--- Assigned task ---
In the material below, the required lines run from the one containing "Marpac SS Thru" through the one containing "shipping: none -> 78.00". Copy those lines exactly, ends included, and nothing else.

--- Data for this task ---
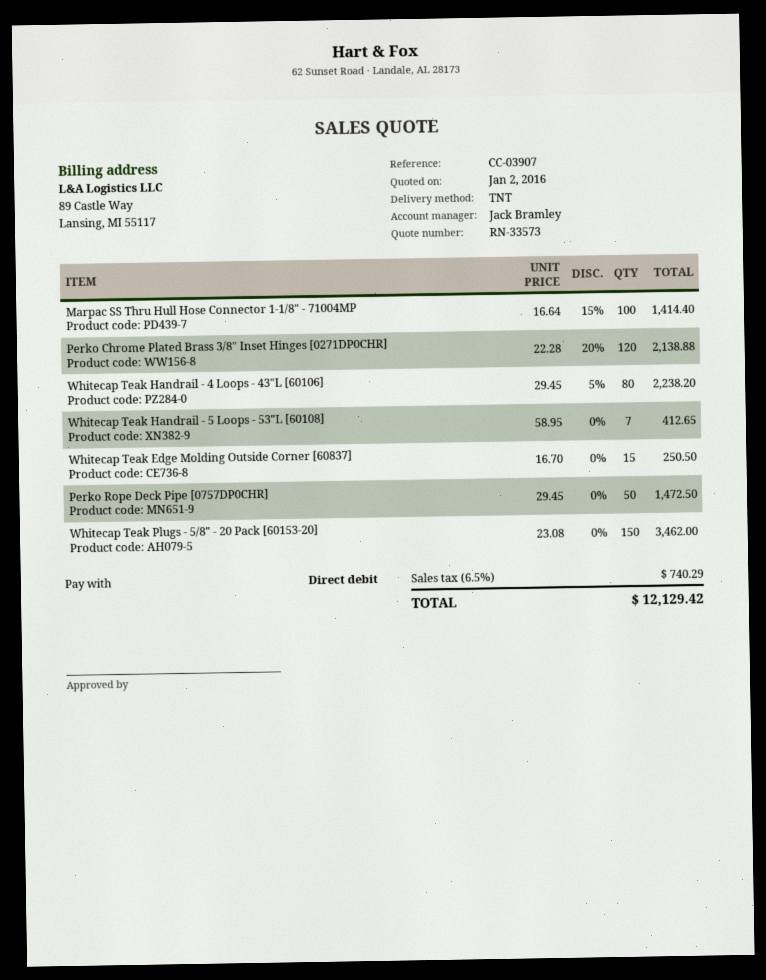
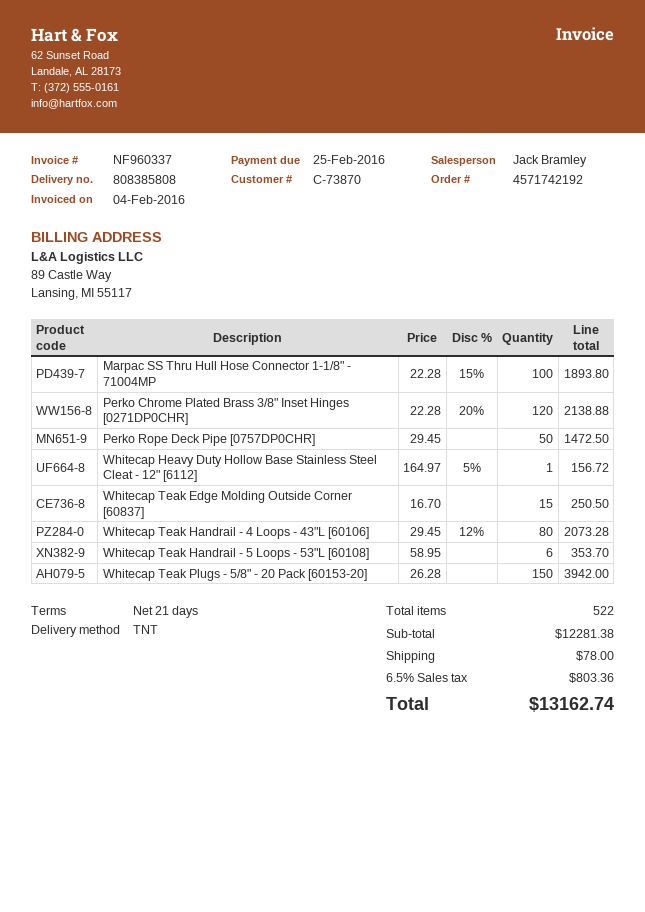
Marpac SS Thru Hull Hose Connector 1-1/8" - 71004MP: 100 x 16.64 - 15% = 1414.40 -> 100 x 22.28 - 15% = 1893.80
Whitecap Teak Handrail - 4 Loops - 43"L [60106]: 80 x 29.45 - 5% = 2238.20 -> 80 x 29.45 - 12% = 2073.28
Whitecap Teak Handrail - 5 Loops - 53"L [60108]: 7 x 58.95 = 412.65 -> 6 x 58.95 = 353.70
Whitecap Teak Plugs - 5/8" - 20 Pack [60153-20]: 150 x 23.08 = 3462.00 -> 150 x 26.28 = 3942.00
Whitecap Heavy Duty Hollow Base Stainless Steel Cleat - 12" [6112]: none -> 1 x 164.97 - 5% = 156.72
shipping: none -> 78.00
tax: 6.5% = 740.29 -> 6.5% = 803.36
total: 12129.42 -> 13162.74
--
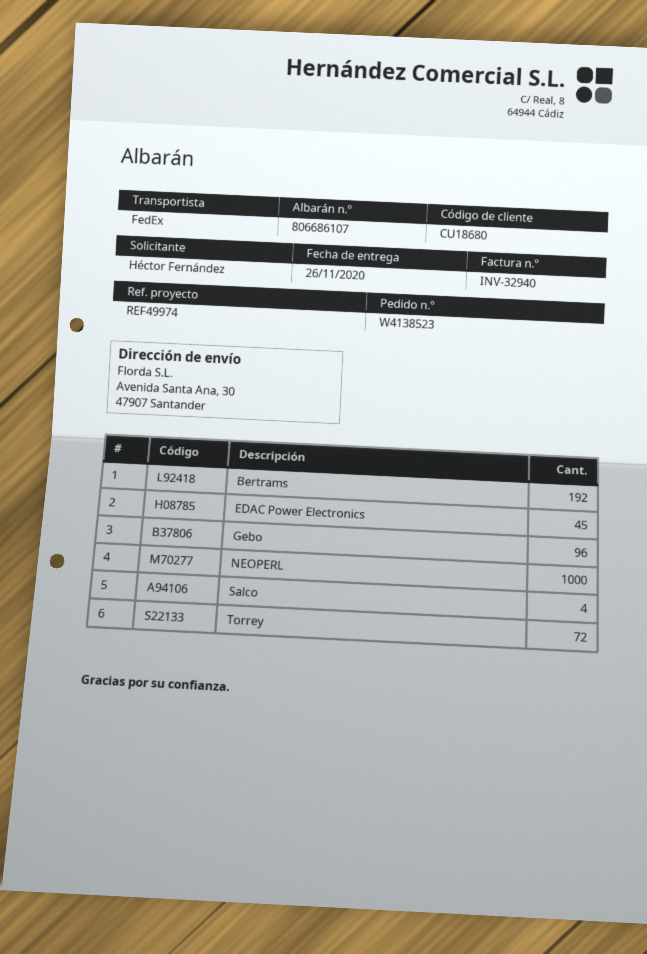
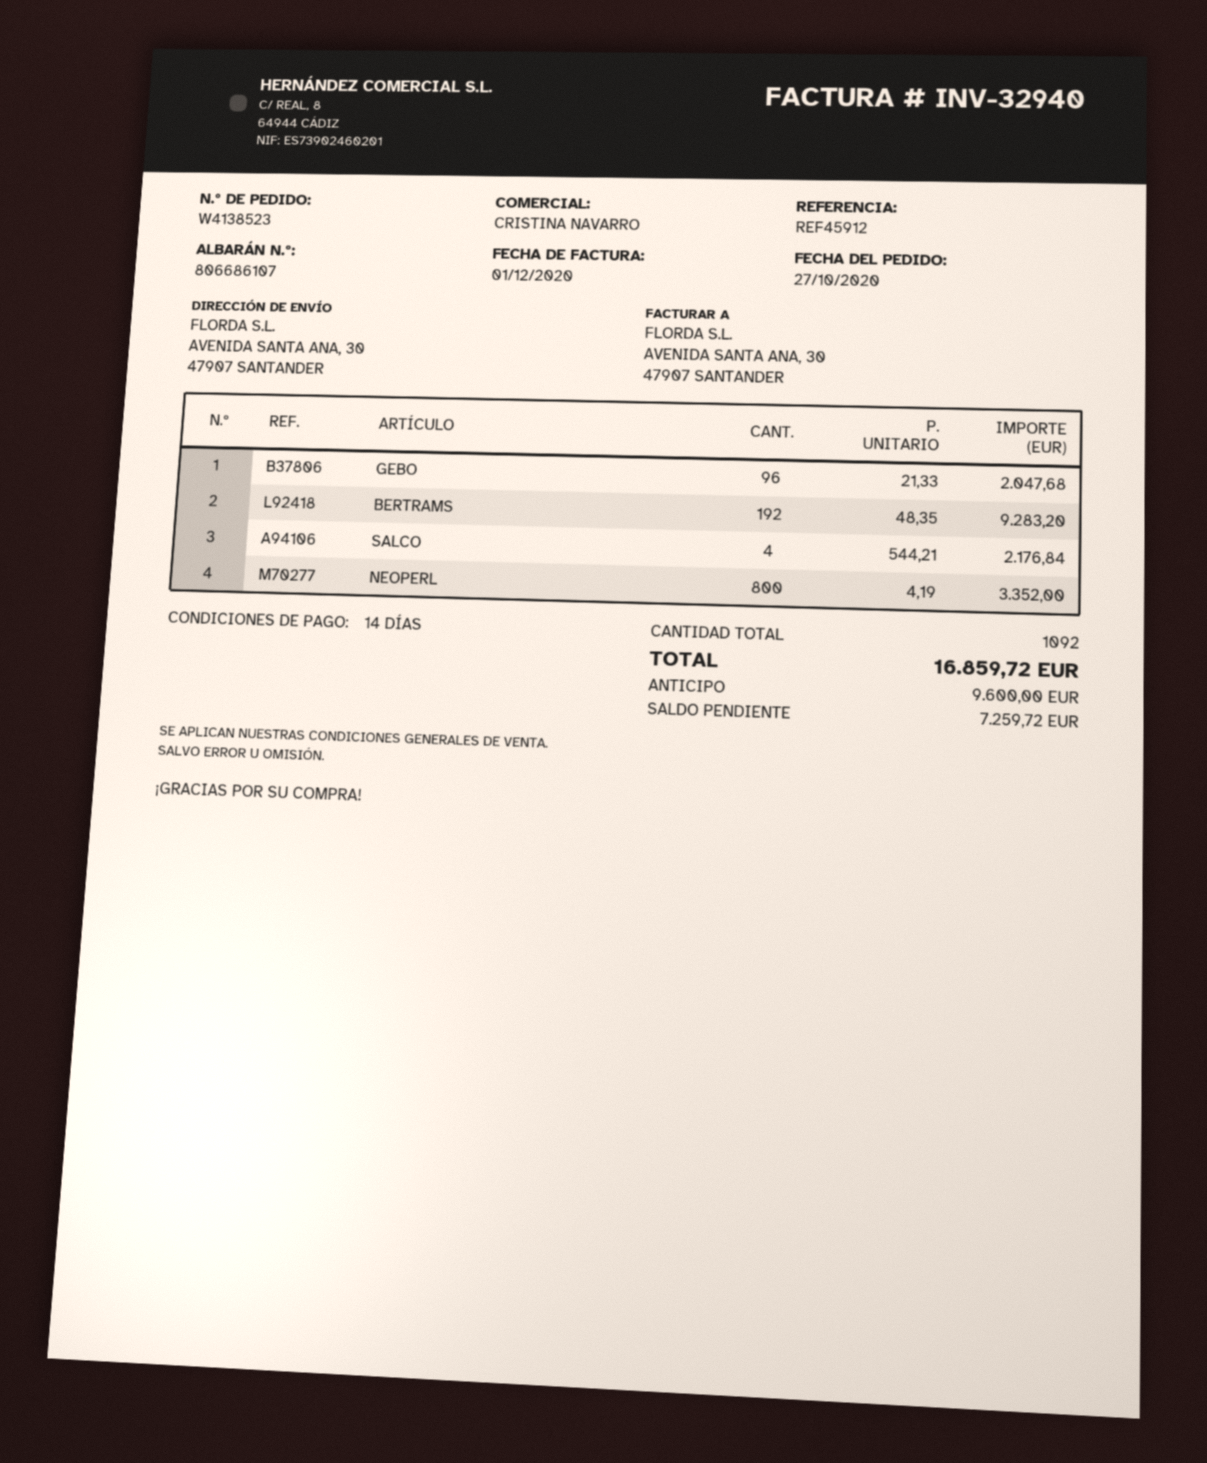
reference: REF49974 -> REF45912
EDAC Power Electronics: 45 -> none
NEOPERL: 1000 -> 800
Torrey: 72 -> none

--- Answer to this problem ---
Marpac SS Thru Hull Hose Connector 1-1/8" - 71004MP: 100 x 16.64 - 15% = 1414.40 -> 100 x 22.28 - 15% = 1893.80
Whitecap Teak Handrail - 4 Loops - 43"L [60106]: 80 x 29.45 - 5% = 2238.20 -> 80 x 29.45 - 12% = 2073.28
Whitecap Teak Handrail - 5 Loops - 53"L [60108]: 7 x 58.95 = 412.65 -> 6 x 58.95 = 353.70
Whitecap Teak Plugs - 5/8" - 20 Pack [60153-20]: 150 x 23.08 = 3462.00 -> 150 x 26.28 = 3942.00
Whitecap Heavy Duty Hollow Base Stainless Steel Cleat - 12" [6112]: none -> 1 x 164.97 - 5% = 156.72
shipping: none -> 78.00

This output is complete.